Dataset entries
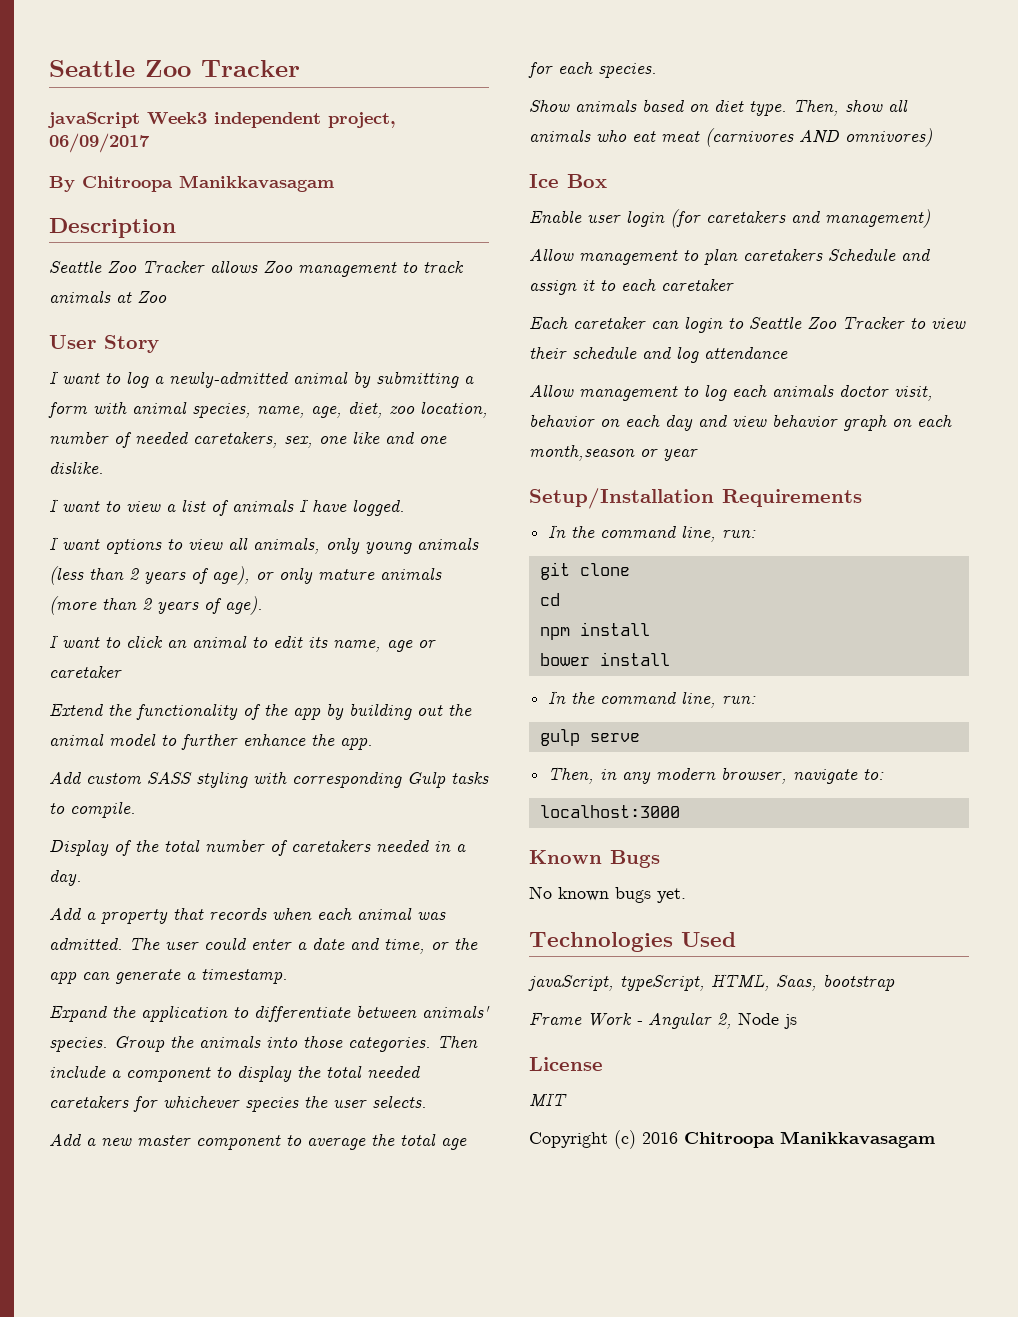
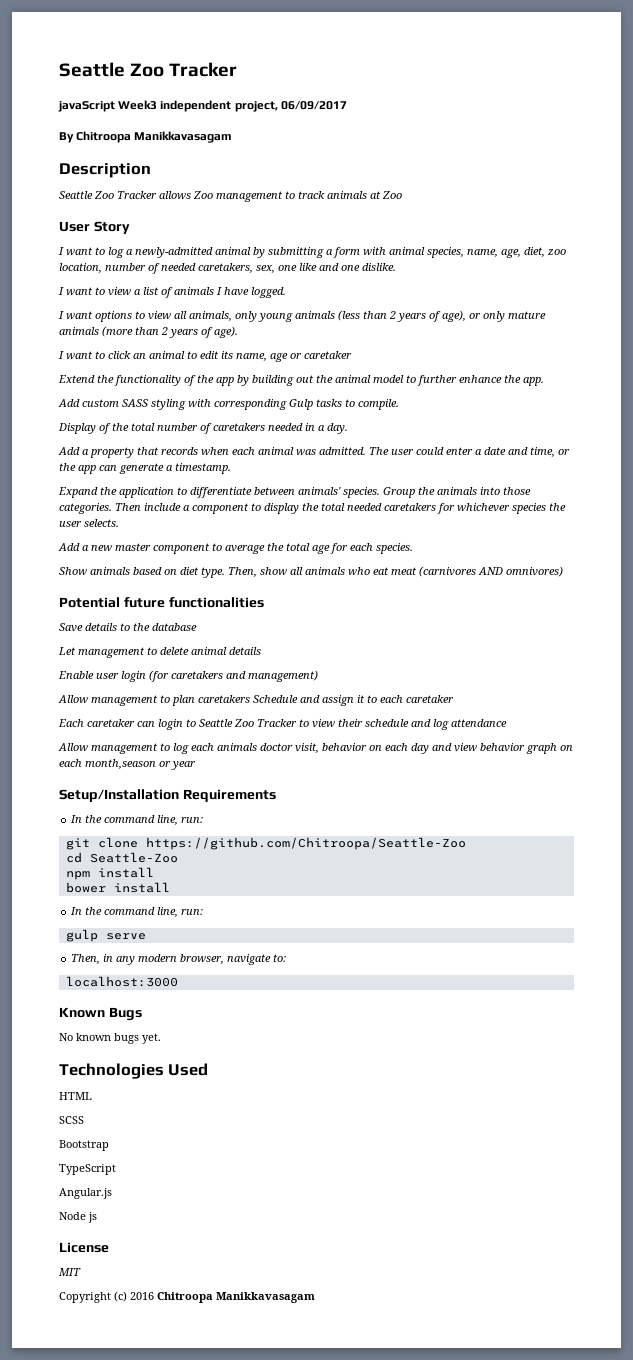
[529,174,607,188] Ice Box -> [59,597,264,608] [59,623,197,632] [58,647,261,658] Potential future functionalities // Save details to the database // Let management to delete animal details
(630, 569) none -> [145,837,466,850] https://github.com/Chitroopa/Seattle-Zoo
(560, 599) none -> [89,852,178,863] Seattle-Zoo
[528,974,895,991] [529,1012,732,1029] javaScript, typeScript, HTML, Saas, bootstrap // Frame Work - Angular 2, -> [59,1092,92,1100] [59,1116,84,1124] [59,1140,109,1151] [59,1164,116,1175] [59,1188,112,1199] HTML // SCSS // Bootstrap // TypeScript // Angular.js //

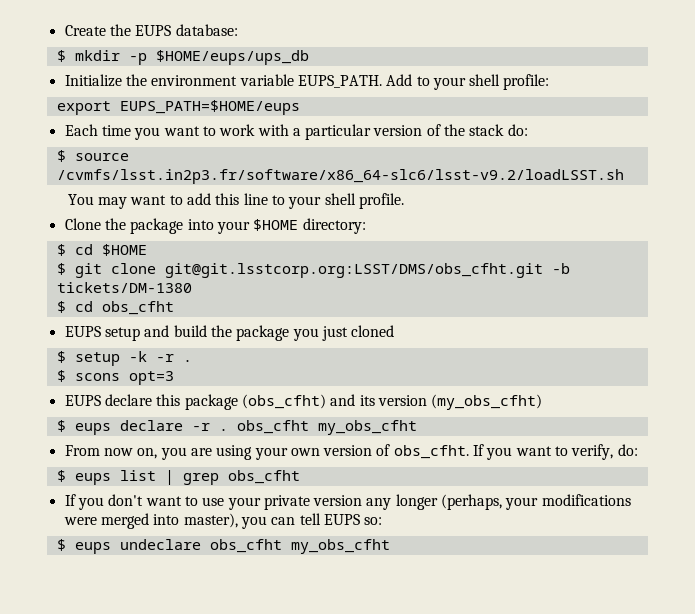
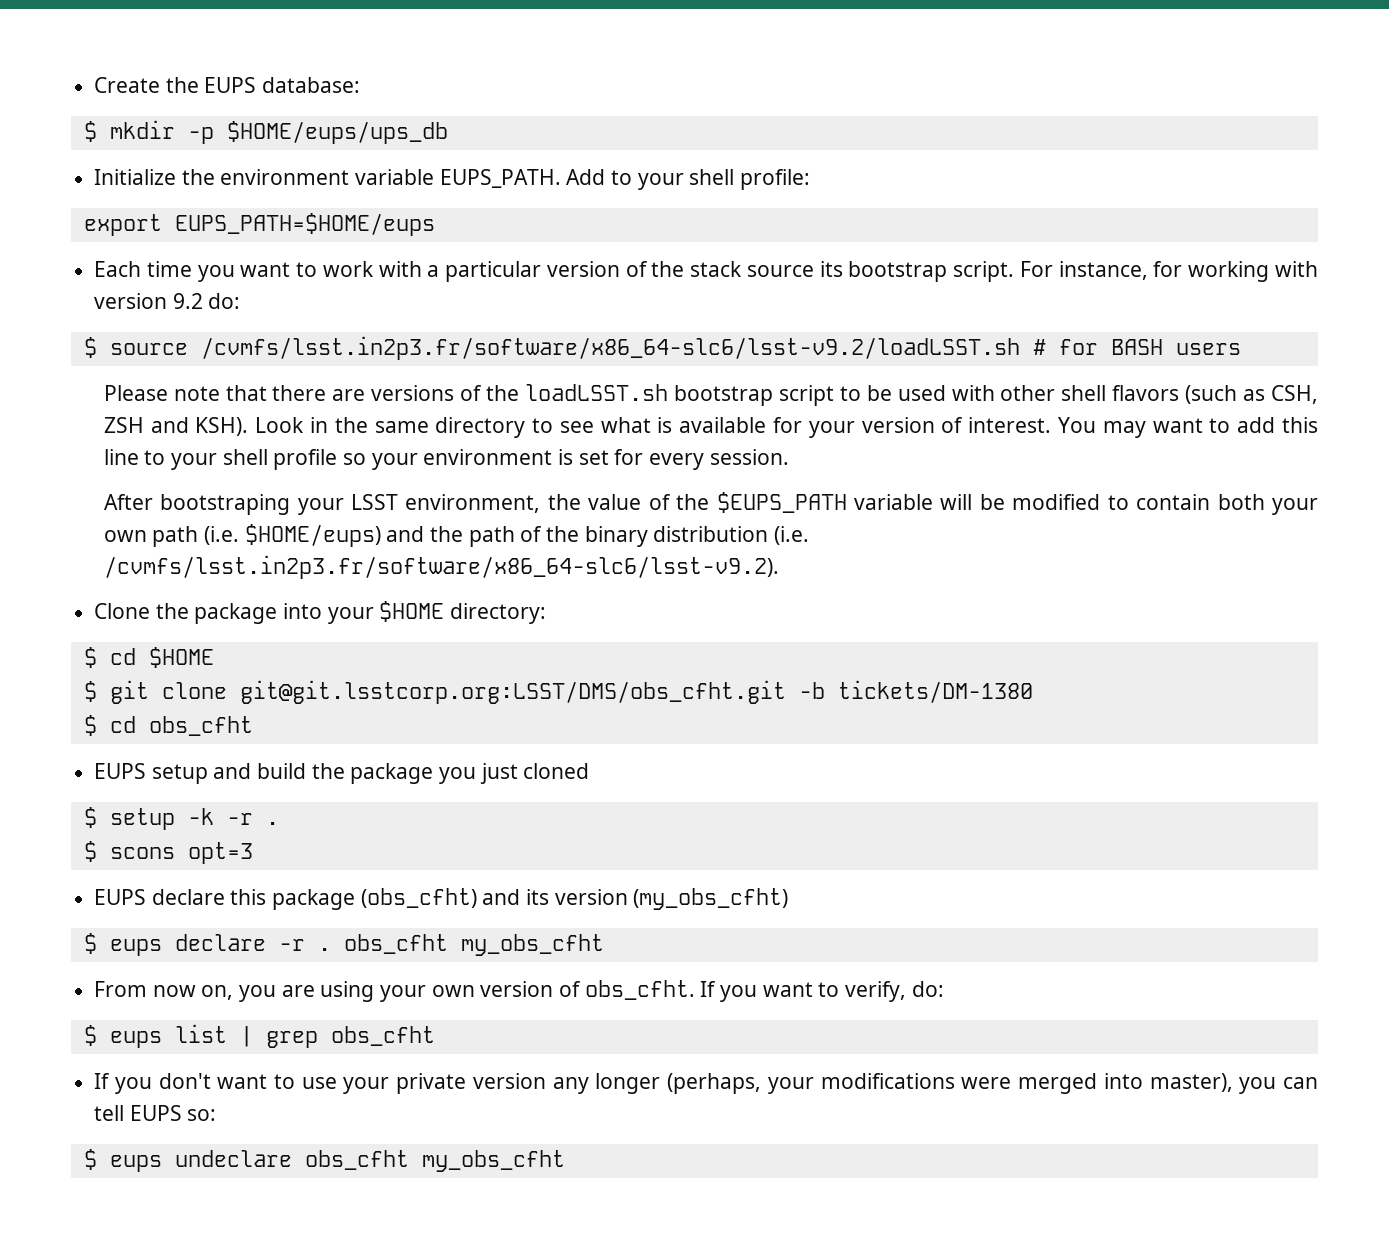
[507,124,528,136] [56,150,129,162] [56,169,624,184] do: // $ source /cvmfs/lsst.in2p3.fr/software/x86_64-slc6/lsst-v9.2/loadLSST.sh // -> [746,261,1318,282] [94,293,241,309] [83,336,1241,360] [103,384,1318,406] [103,417,1052,438] source its bootstrap script. For instance, for working with version 9.2 do: // $ source /cvmfs/lsst.in2p3.fr/software/x86_64-slc6/lsst-v9.2/loadLSST.sh # for BASH users // Please note that there are versions of the loadLSST.sh bootstrap script to be used with other shell flavors (such as CSH, ZSH and KSH). Look in the same directory to see what is available for your version of interest.
[359,193,405,209] profile. -> [273,449,789,470] [103,492,1319,515] [103,524,810,547] [103,555,779,579] profile so your environment is set for every session. // After bootstraping your LSST environment, the value of the $EUPS_PATH variable will be modified to contain both your own path (i.e. $HOME/eups) and the path of the binary distribution (i.e. /cvmfs/lsst.in2p3.fr/software/x86_64-slc6/lsst-v9.2).

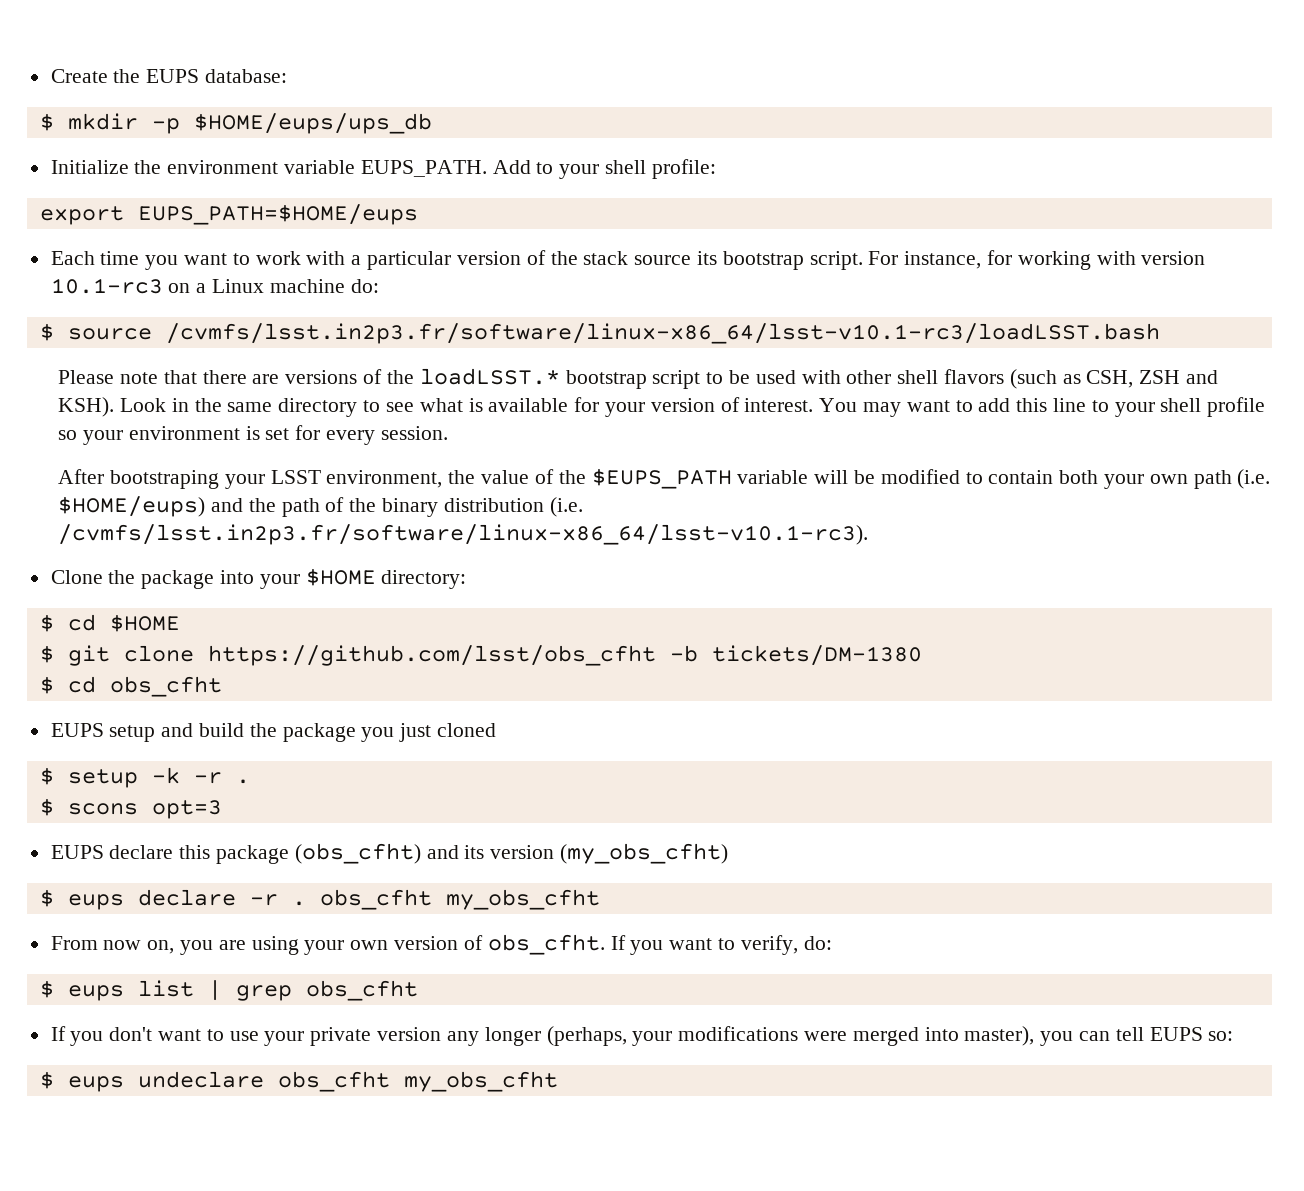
[172,293,241,309] [83,336,1241,360] 9.2 do: // $ source /cvmfs/lsst.in2p3.fr/software/x86_64-slc6/lsst-v9.2/loadLSST.sh # for BASH users -> [50,278,379,294] [39,323,1160,344] 10.1-rc3 on a Linux machine do: // $ source /cvmfs/lsst.in2p3.fr/software/linux-x86_64/lsst-v10.1-rc3/loadLSST.bash
[525,384,669,401] loadLSST.sh -> [419,368,560,385] loadLSST.*
[103,555,779,579] /cvmfs/lsst.in2p3.fr/software/x86_64-slc6/lsst-v9.2). -> [58,524,869,545] /cvmfs/lsst.in2p3.fr/software/linux-x86_64/lsst-v10.1-rc3).
[239,680,786,704] git@git.lsstcorp.org:LSST/DMS/obs_cfht.git -> [207,645,656,666] https://github.com/lsst/obs_cfht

# [WHAT NEEDS TO BE DONE]
Within the data above, the lines from the one with "[507,124,528,136] [56,150,129,162] [56,169,624,184]" to the one with "[359,193,405,209] profile. ->" must be repeated exactly; no other line belongs in the answer.

# [SOLUTION TO THE EXERCISE]
[507,124,528,136] [56,150,129,162] [56,169,624,184] do: // $ source /cvmfs/lsst.in2p3.fr/software/x86_64-slc6/lsst-v9.2/loadLSST.sh // -> [746,261,1318,282] [94,293,241,309] [83,336,1241,360] [103,384,1318,406] [103,417,1052,438] source its bootstrap script. For instance, for working with version 9.2 do: // $ source /cvmfs/lsst.in2p3.fr/software/x86_64-slc6/lsst-v9.2/loadLSST.sh # for BASH users // Please note that there are versions of the loadLSST.sh bootstrap script to be used with other shell flavors (such as CSH, ZSH and KSH). Look in the same directory to see what is available for your version of interest.
[359,193,405,209] profile. -> [273,449,789,470] [103,492,1319,515] [103,524,810,547] [103,555,779,579] profile so your environment is set for every session. // After bootstraping your LSST environment, the value of the $EUPS_PATH variable will be modified to contain both your own path (i.e. $HOME/eups) and the path of the binary distribution (i.e. /cvmfs/lsst.in2p3.fr/software/x86_64-slc6/lsst-v9.2).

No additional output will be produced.